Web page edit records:
***

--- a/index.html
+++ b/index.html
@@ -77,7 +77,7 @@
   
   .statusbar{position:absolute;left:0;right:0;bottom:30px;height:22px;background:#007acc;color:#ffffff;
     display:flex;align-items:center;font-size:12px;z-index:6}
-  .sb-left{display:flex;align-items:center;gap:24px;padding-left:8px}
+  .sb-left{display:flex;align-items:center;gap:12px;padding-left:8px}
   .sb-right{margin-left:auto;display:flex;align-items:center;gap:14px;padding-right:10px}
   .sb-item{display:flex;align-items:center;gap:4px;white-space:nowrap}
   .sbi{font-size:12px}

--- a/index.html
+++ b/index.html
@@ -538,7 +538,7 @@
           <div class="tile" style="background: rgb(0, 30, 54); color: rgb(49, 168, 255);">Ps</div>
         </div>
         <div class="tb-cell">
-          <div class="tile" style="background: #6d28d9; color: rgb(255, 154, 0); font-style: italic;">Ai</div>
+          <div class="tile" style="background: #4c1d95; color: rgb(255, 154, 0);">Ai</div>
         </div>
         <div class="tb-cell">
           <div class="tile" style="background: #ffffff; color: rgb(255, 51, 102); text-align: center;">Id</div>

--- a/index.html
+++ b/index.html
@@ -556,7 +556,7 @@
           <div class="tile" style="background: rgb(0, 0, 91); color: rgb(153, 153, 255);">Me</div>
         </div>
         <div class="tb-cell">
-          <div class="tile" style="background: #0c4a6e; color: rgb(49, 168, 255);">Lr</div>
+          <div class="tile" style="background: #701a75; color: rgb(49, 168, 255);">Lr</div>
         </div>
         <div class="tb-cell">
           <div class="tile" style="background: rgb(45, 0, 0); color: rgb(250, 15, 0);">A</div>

***

The full set of records above must be retyped exactly.

--- a/index.html
+++ b/index.html
@@ -77,7 +77,7 @@
   
   .statusbar{position:absolute;left:0;right:0;bottom:30px;height:22px;background:#007acc;color:#ffffff;
     display:flex;align-items:center;font-size:12px;z-index:6}
-  .sb-left{display:flex;align-items:center;gap:24px;padding-left:8px}
+  .sb-left{display:flex;align-items:center;gap:12px;padding-left:8px}
   .sb-right{margin-left:auto;display:flex;align-items:center;gap:14px;padding-right:10px}
   .sb-item{display:flex;align-items:center;gap:4px;white-space:nowrap}
   .sbi{font-size:12px}

--- a/index.html
+++ b/index.html
@@ -538,7 +538,7 @@
           <div class="tile" style="background: rgb(0, 30, 54); color: rgb(49, 168, 255);">Ps</div>
         </div>
         <div class="tb-cell">
-          <div class="tile" style="background: #6d28d9; color: rgb(255, 154, 0); font-style: italic;">Ai</div>
+          <div class="tile" style="background: #4c1d95; color: rgb(255, 154, 0);">Ai</div>
         </div>
         <div class="tb-cell">
           <div class="tile" style="background: #ffffff; color: rgb(255, 51, 102); text-align: center;">Id</div>

--- a/index.html
+++ b/index.html
@@ -556,7 +556,7 @@
           <div class="tile" style="background: rgb(0, 0, 91); color: rgb(153, 153, 255);">Me</div>
         </div>
         <div class="tb-cell">
-          <div class="tile" style="background: #0c4a6e; color: rgb(49, 168, 255);">Lr</div>
+          <div class="tile" style="background: #701a75; color: rgb(49, 168, 255);">Lr</div>
         </div>
         <div class="tb-cell">
           <div class="tile" style="background: rgb(45, 0, 0); color: rgb(250, 15, 0);">A</div>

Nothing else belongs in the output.